P values reported are two-tailed from Cox proportional hazard regression analyses.

RS radiomics score, HR hazard ratio.

Univariate Cox regression analysis revealed that the radiomics imaging biomarker was a prognostic factor for DFS and OS in each cohort (Supplementary Tables 1114). Moreover, multivariate Cox regression analysis adjusted for clinicopathological variables, including TNM stage and histologic subtype, revealed that the radiomics imaging biomarker remained an independent prognostic factor for DFS and OS in each cohort (Tables 2 and 3). We assessed the prognostic value of the radiomics imaging biomarker in each subgroup of patients as defined by clinicopathological variables. Our analyses showed significant differences in DFS and OS between patients in the three RS groups in all subgroups defined by overall stage, T stage, N stage, size, and histological subtype (Supplementary Figs. 79).
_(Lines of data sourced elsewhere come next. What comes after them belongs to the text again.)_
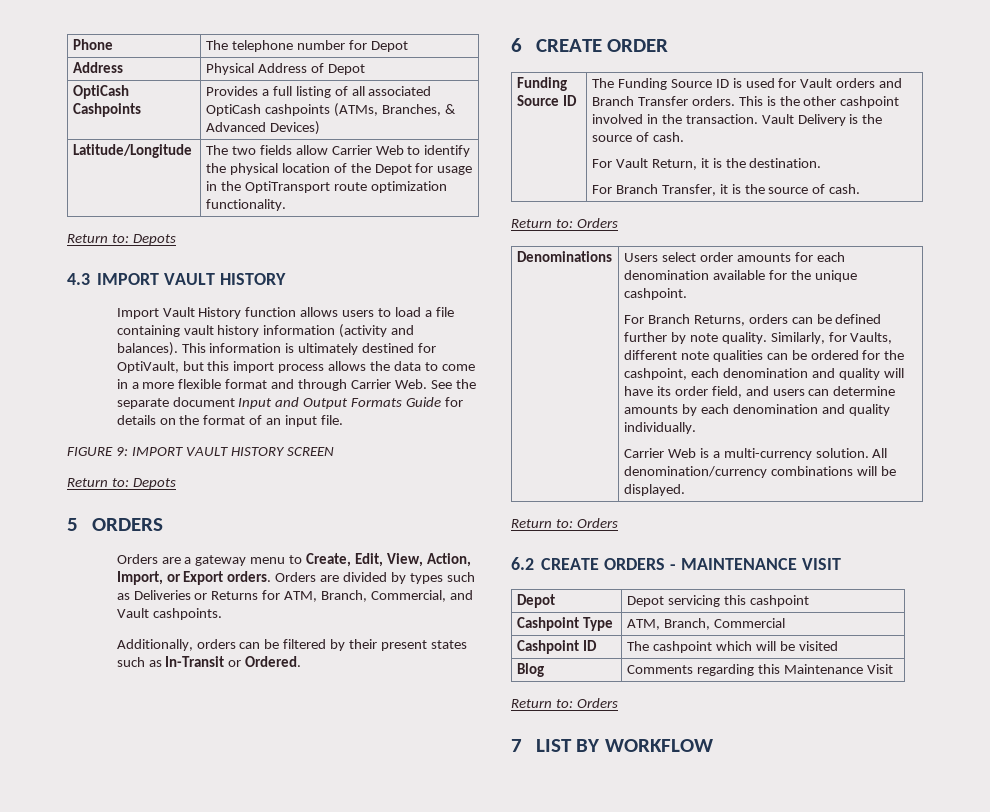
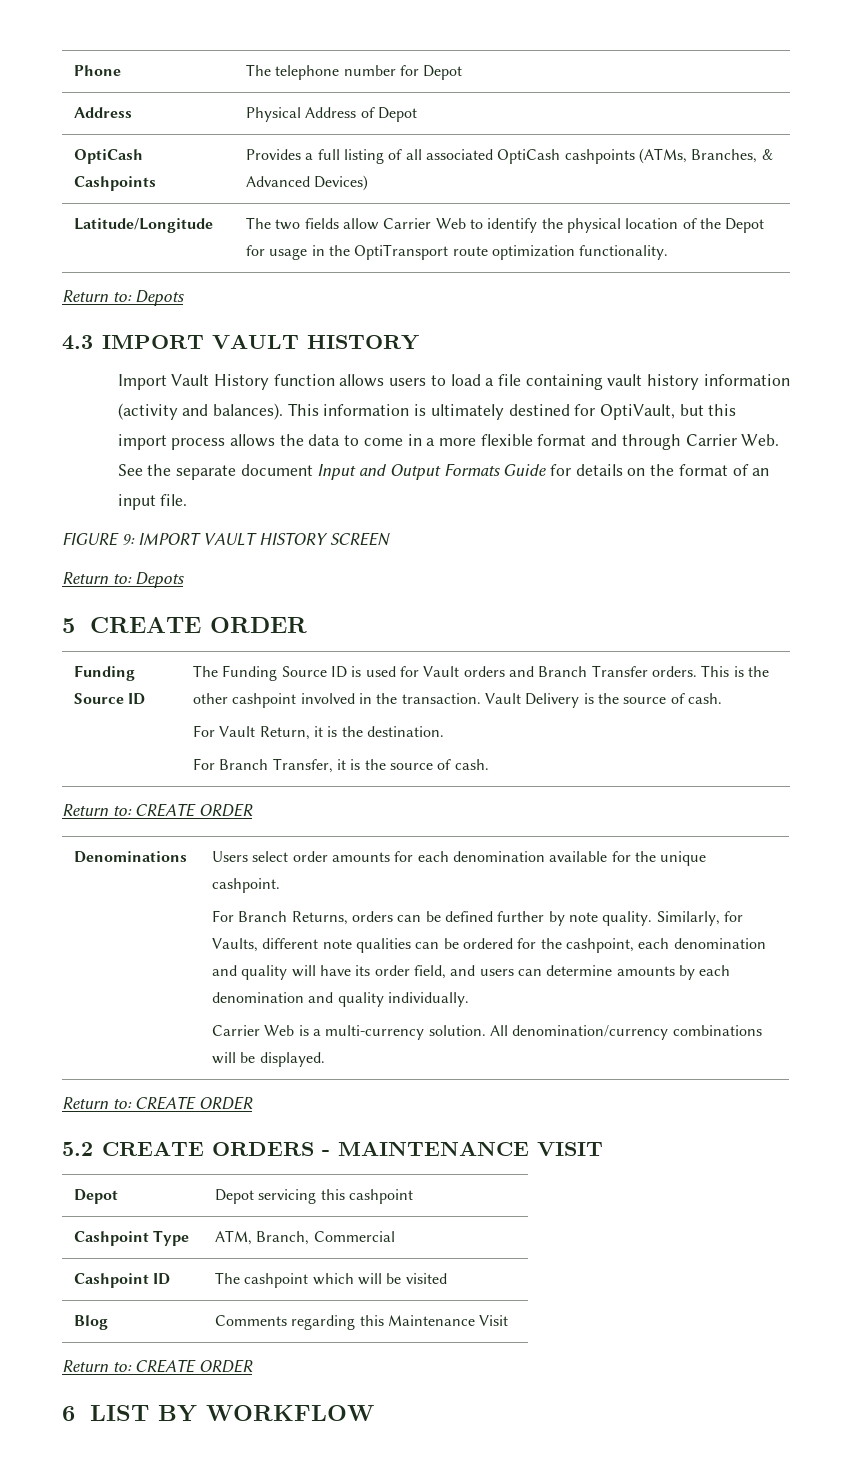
- 5 ORDERS
- Orders are a gateway menu to Create, Edit, View, Action, Import, or Export orders. Orders are divided by types such as Deliveries or Returns for ATM, Branch, Commercial, and Vault cashpoints.
- Additionally, orders can be filtered by their present states such as In-Transit or Ordered.
- 6 CREATE ORDER
+ 5 CREATE ORDER
  For Branch Transfer, it is the source of cash.
- Return to: Orders
+ Return to: CREATE ORDER
  All denomination/currency combinations will be displayed.
- Return to: Orders
- 6.2 CREATE ORDERS - MAINTENANCE VISIT
+ Return to: CREATE ORDER
+ 5.2 CREATE ORDERS - MAINTENANCE VISIT
  Blog | Comments regarding this Maintenance Visit
- Return to: Orders
- 7 LIST BY WORKFLOW
+ Return to: CREATE ORDER
+ 6 LIST BY WORKFLOW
Taken together, these data suggest that the radiomics imaging biomarker is an effective independent prognostic factor in gastric cancer.

We also investigated the relationship between clinicopathologic factors and clinical outcomes. Depth of invasion (T) and lymph node metastasis (N) were found to be significantly associated with DFS and OS (P < 0.001) in the training cohort. Moreover, distant metastasis was significantly associated with DFS (P = 0.004) in the training cohort. The variables were then integrated with the RS to develop nomograms for DFS and OS based on their contribution to different clinical outcomes (Supplementary Figs. 10 and 11). To evaluate the enhanced power of the nomograms, we then calculated the C-indices for comparing the performance. Importantly, in the training cohort, the C-indices of the nomogram for predicting DFS (0.784 (95% CI: 0.745–0.823) and OS (0.791 (95% CI: 0.749–0.834)) were higher than those of RS and TNM stage, indicating that the nomogram integrating RS and TNM stage can enhance the predictive power in predicting prognosis compared with RS or TNM stage alone (Supplementary Table 15). Similar results were found in the validation cohorts (Supplementary Table 15).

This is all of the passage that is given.